#### [Material for the task]
════════════════

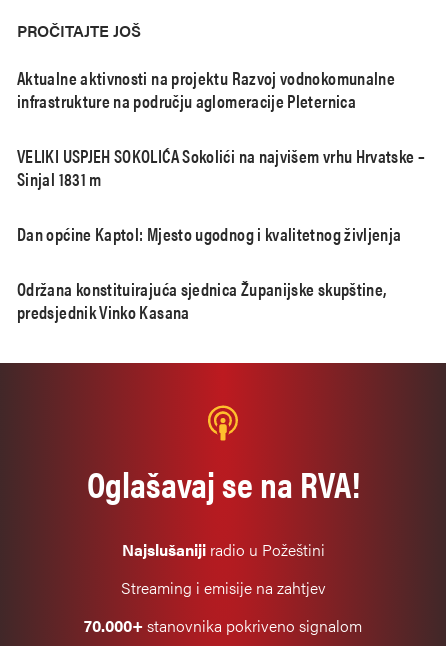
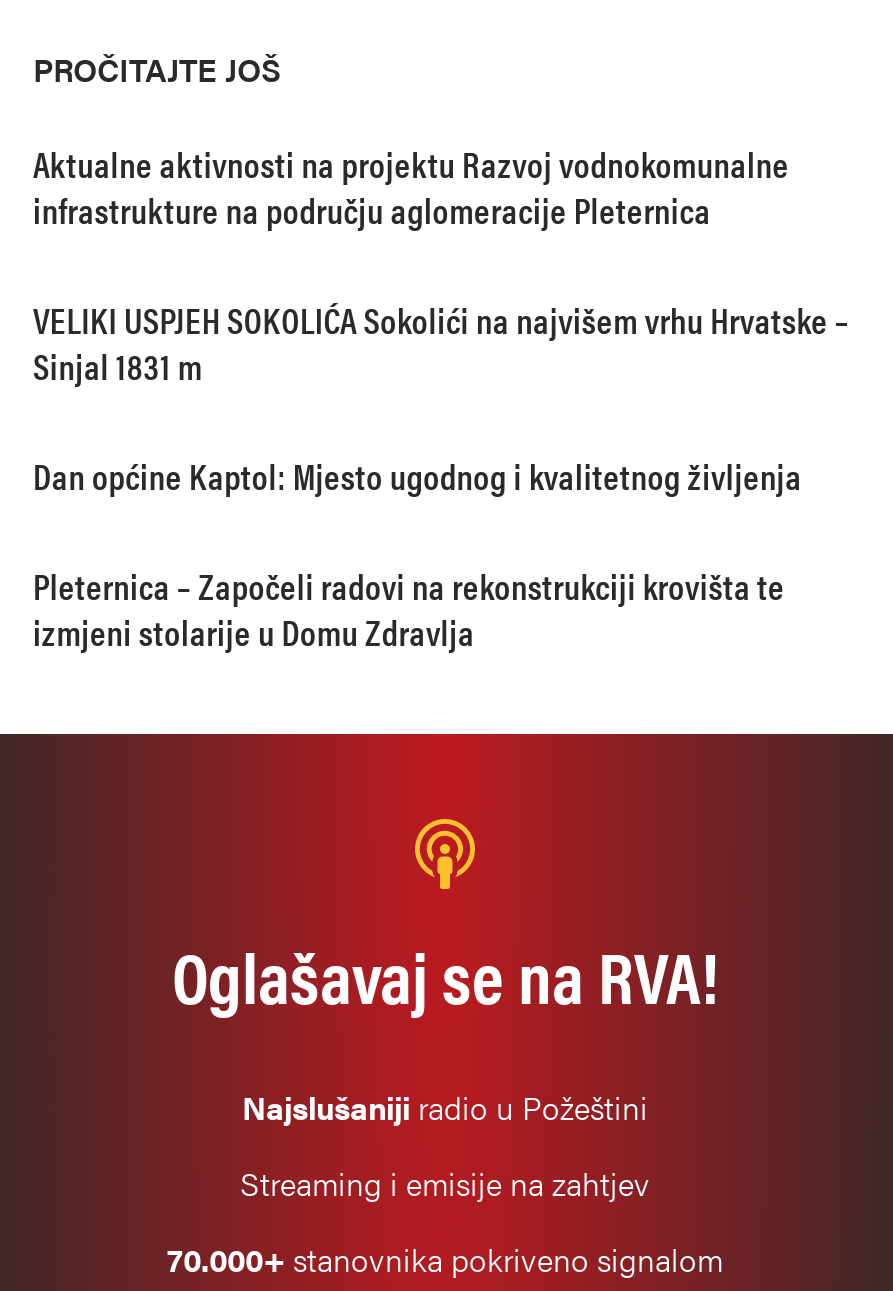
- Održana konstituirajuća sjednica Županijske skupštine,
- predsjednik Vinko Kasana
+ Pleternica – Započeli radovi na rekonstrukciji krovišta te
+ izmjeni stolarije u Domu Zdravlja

════════════════

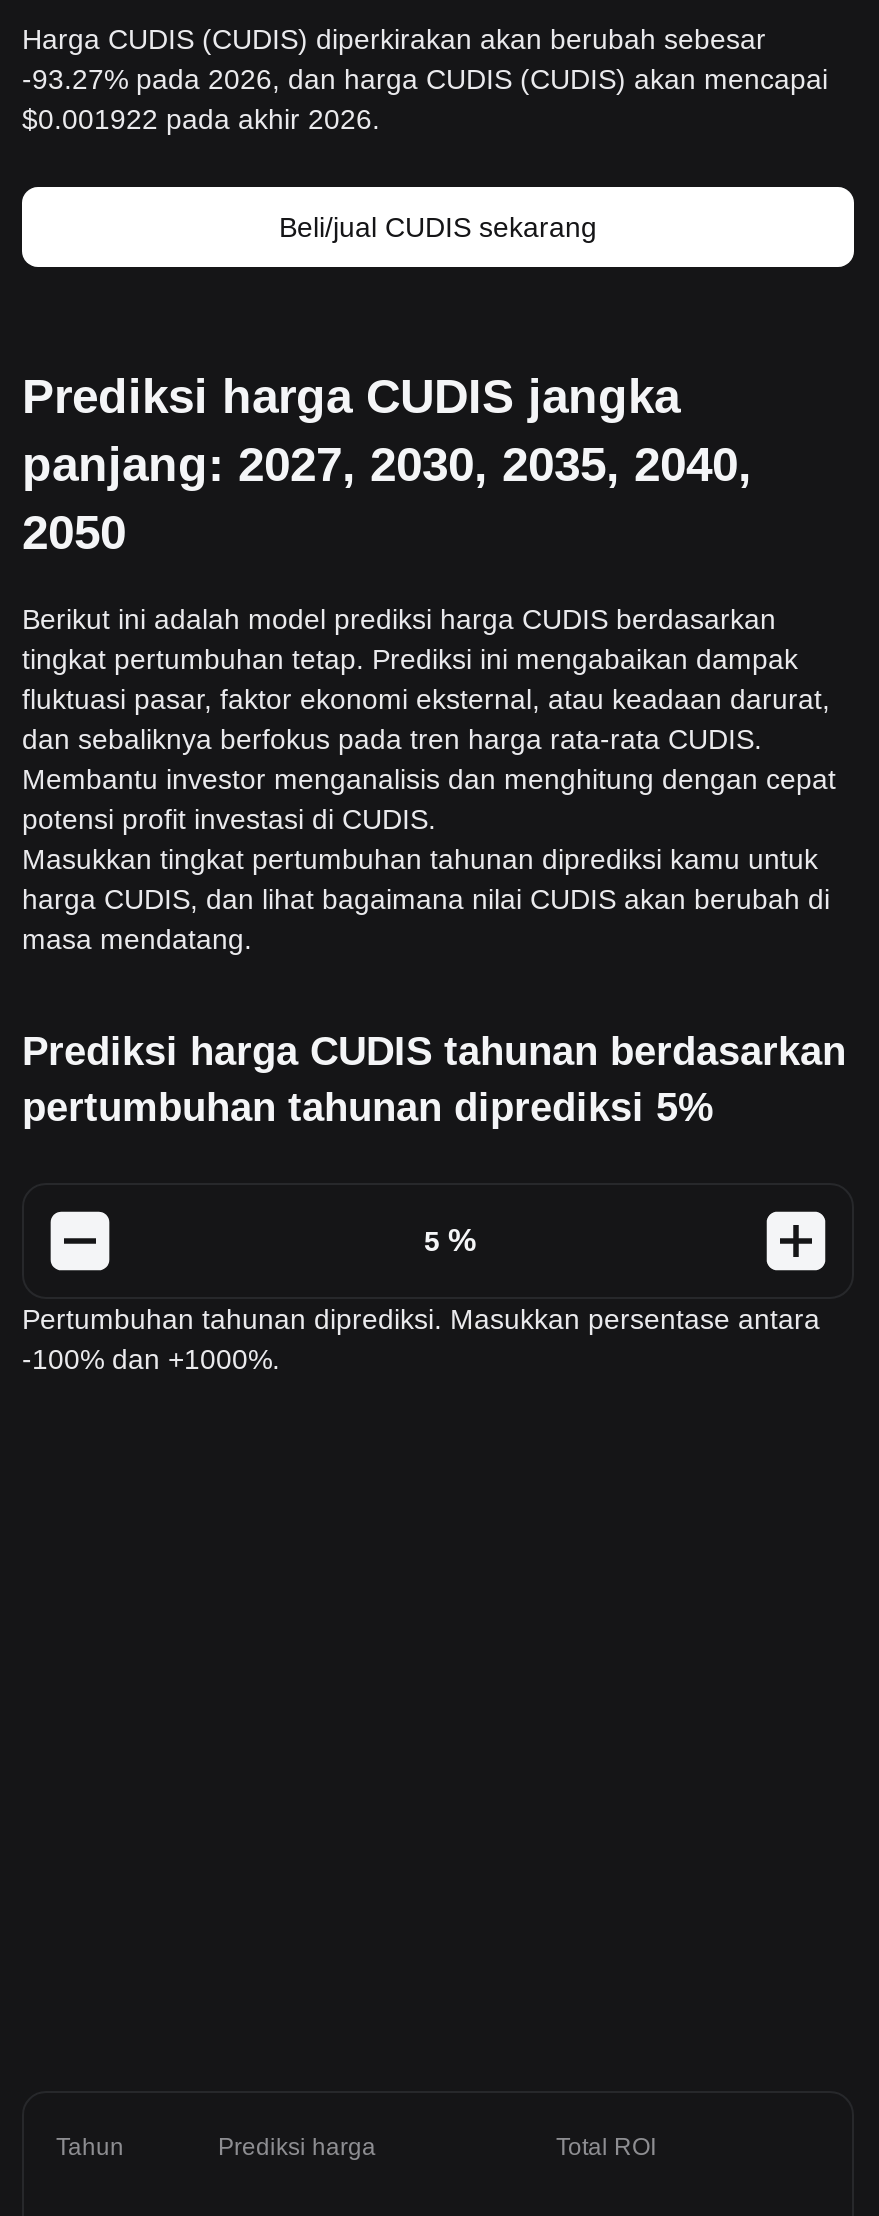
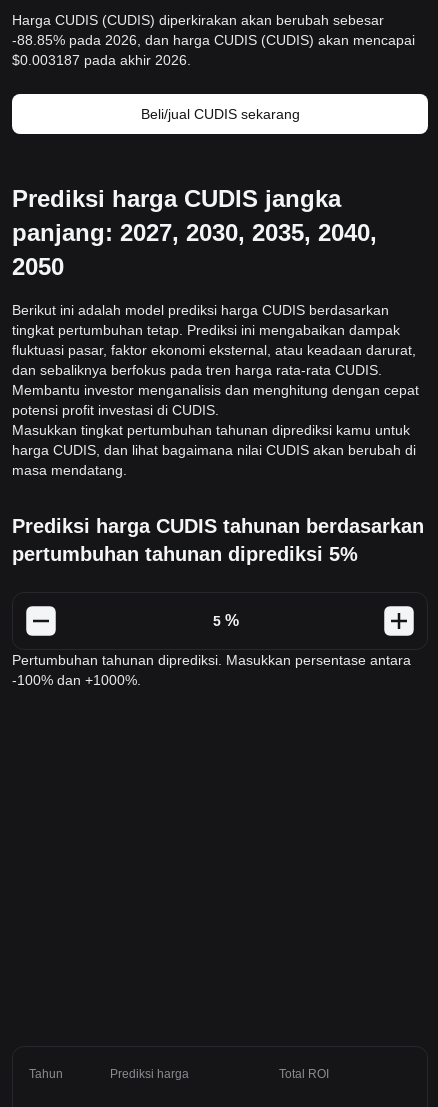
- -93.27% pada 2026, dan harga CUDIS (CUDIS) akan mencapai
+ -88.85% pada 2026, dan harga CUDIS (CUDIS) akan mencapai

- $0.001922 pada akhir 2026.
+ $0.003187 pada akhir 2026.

════════════════

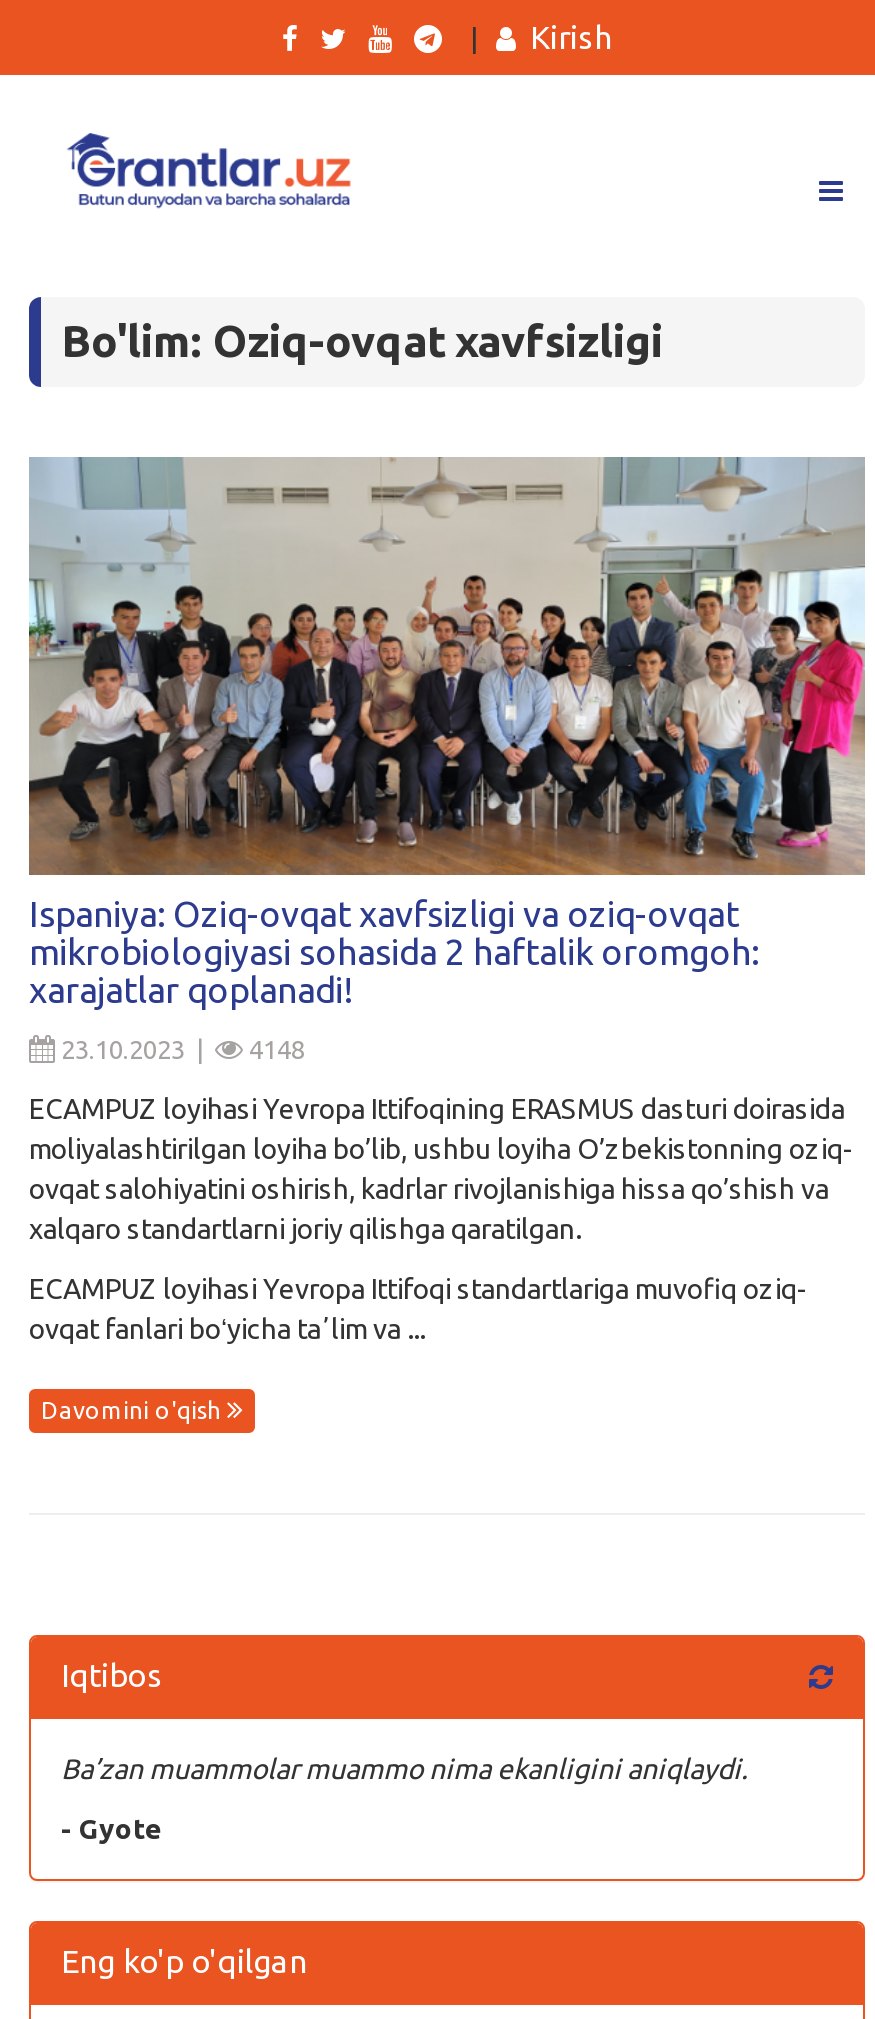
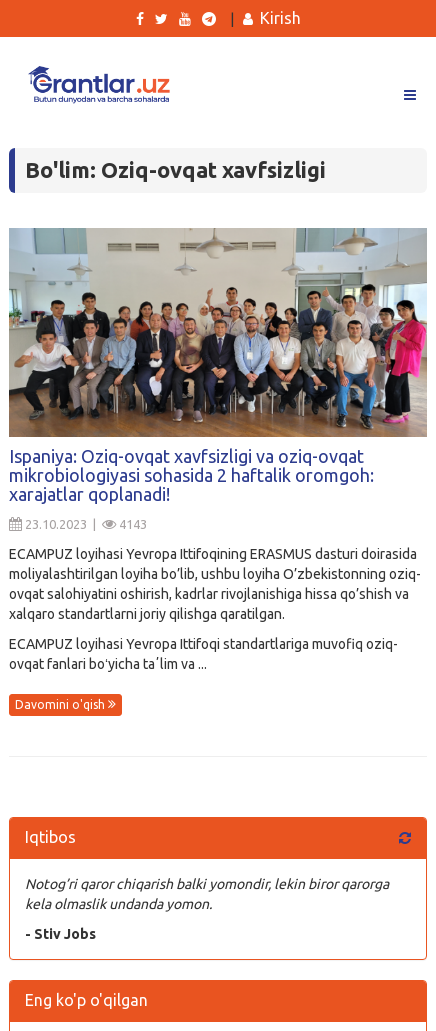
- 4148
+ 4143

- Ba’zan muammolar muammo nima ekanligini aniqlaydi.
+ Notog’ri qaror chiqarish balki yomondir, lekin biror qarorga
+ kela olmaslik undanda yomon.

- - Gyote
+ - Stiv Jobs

════════════════

#### [Work item]
What is needed is a verbatim copy of every line in the records above from the one containing "rekonstrukciji krovišta te" down to the one containing "u Domu Zdravlja", both included, and nothing more.

#### [Finished task]
+ Pleternica – Započeli radovi na rekonstrukciji krovišta te
+ izmjeni stolarije u Domu Zdravlja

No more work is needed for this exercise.